- **YOUR GOAL**
Reproduce the data below in full and to the letter, images excepted.

- **Recorded data**

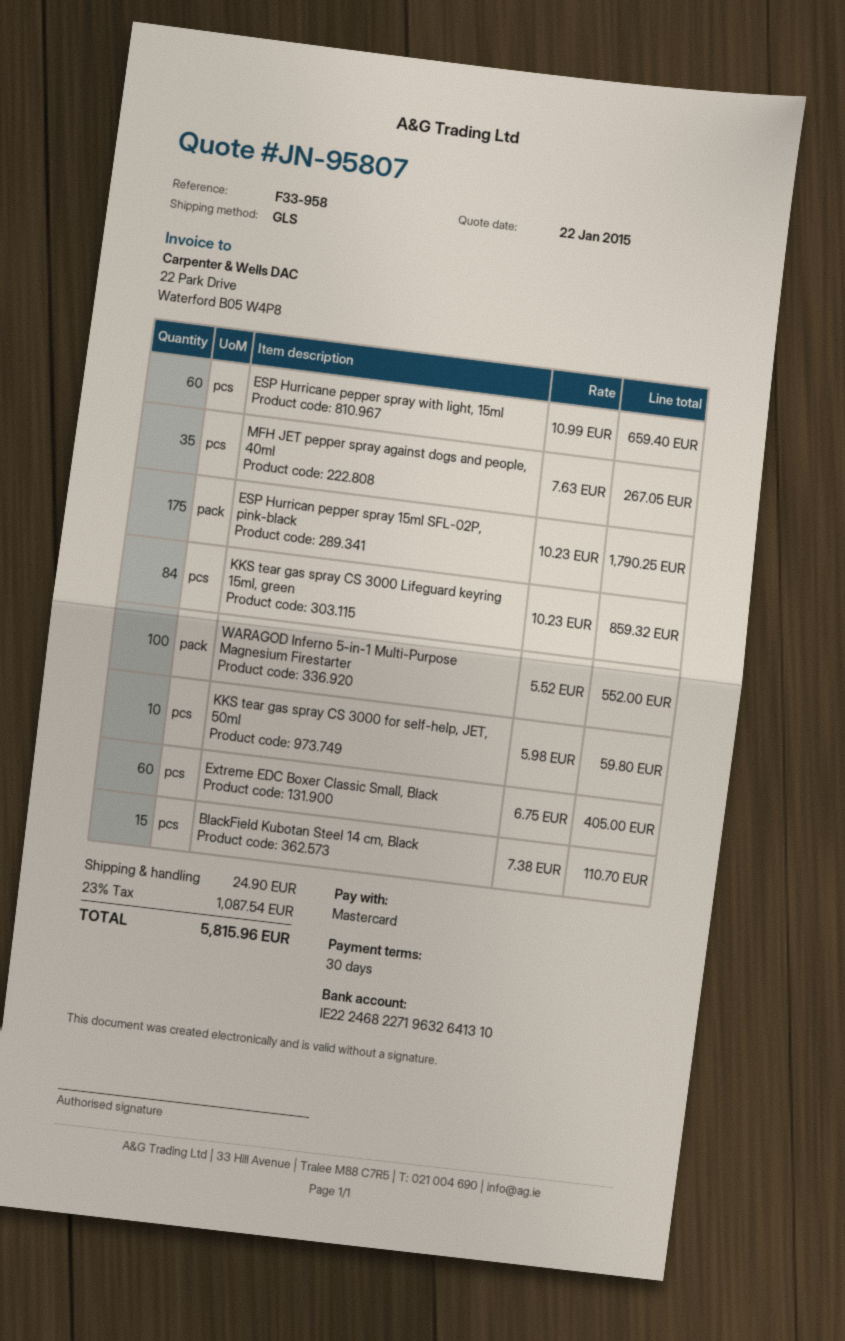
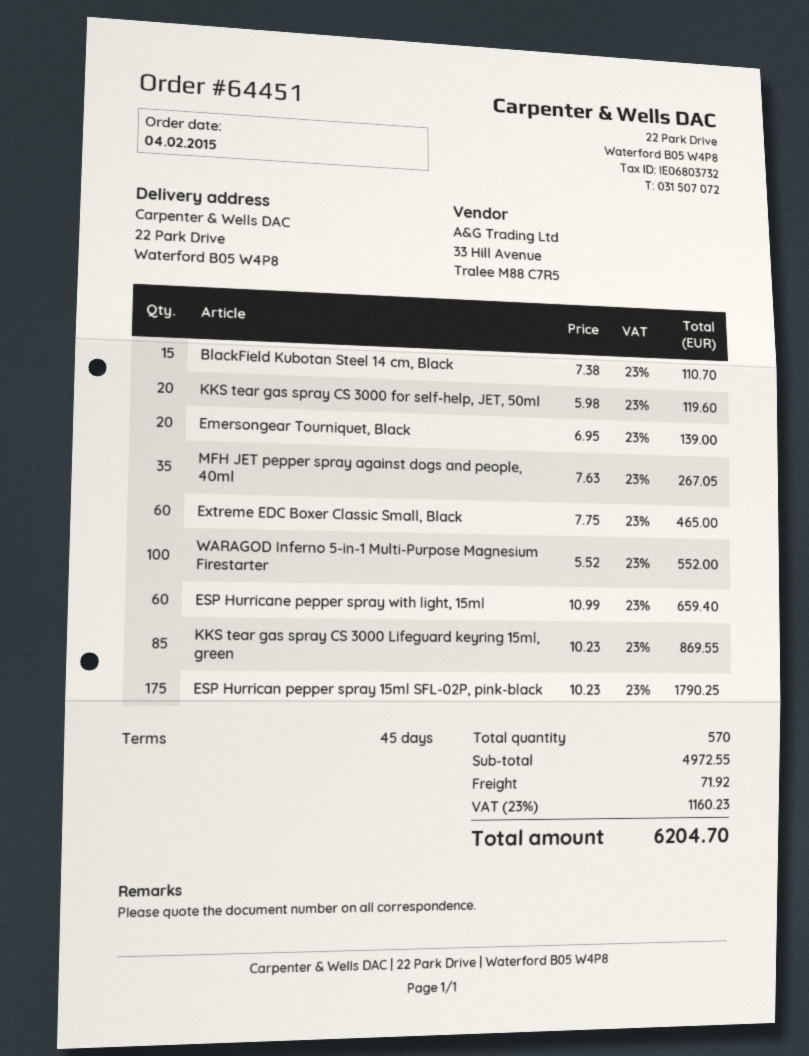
payment terms: 30 days -> 45 days
KKS tear gas spray CS 3000 Lifeguard keyring 15ml, green: 84 x 10.23 = 859.32 -> 85 x 10.23 = 869.55
KKS tear gas spray CS 3000 for self-help, JET, 50ml: 10 x 5.98 = 59.80 -> 20 x 5.98 = 119.60
Extreme EDC Boxer Classic Small, Black: 60 x 6.75 = 405.00 -> 60 x 7.75 = 465.00
Emersongear Tourniquet, Black: none -> 20 x 6.95 = 139.00
shipping: 24.90 -> 71.92
tax: 23% = 1087.54 -> 23% = 1160.23
total: 5815.96 -> 6204.70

- **ANSWER TO THIS EXERCISE**
payment terms: 30 days -> 45 days
KKS tear gas spray CS 3000 Lifeguard keyring 15ml, green: 84 x 10.23 = 859.32 -> 85 x 10.23 = 869.55
KKS tear gas spray CS 3000 for self-help, JET, 50ml: 10 x 5.98 = 59.80 -> 20 x 5.98 = 119.60
Extreme EDC Boxer Classic Small, Black: 60 x 6.75 = 405.00 -> 60 x 7.75 = 465.00
Emersongear Tourniquet, Black: none -> 20 x 6.95 = 139.00
shipping: 24.90 -> 71.92
tax: 23% = 1087.54 -> 23% = 1160.23
total: 5815.96 -> 6204.70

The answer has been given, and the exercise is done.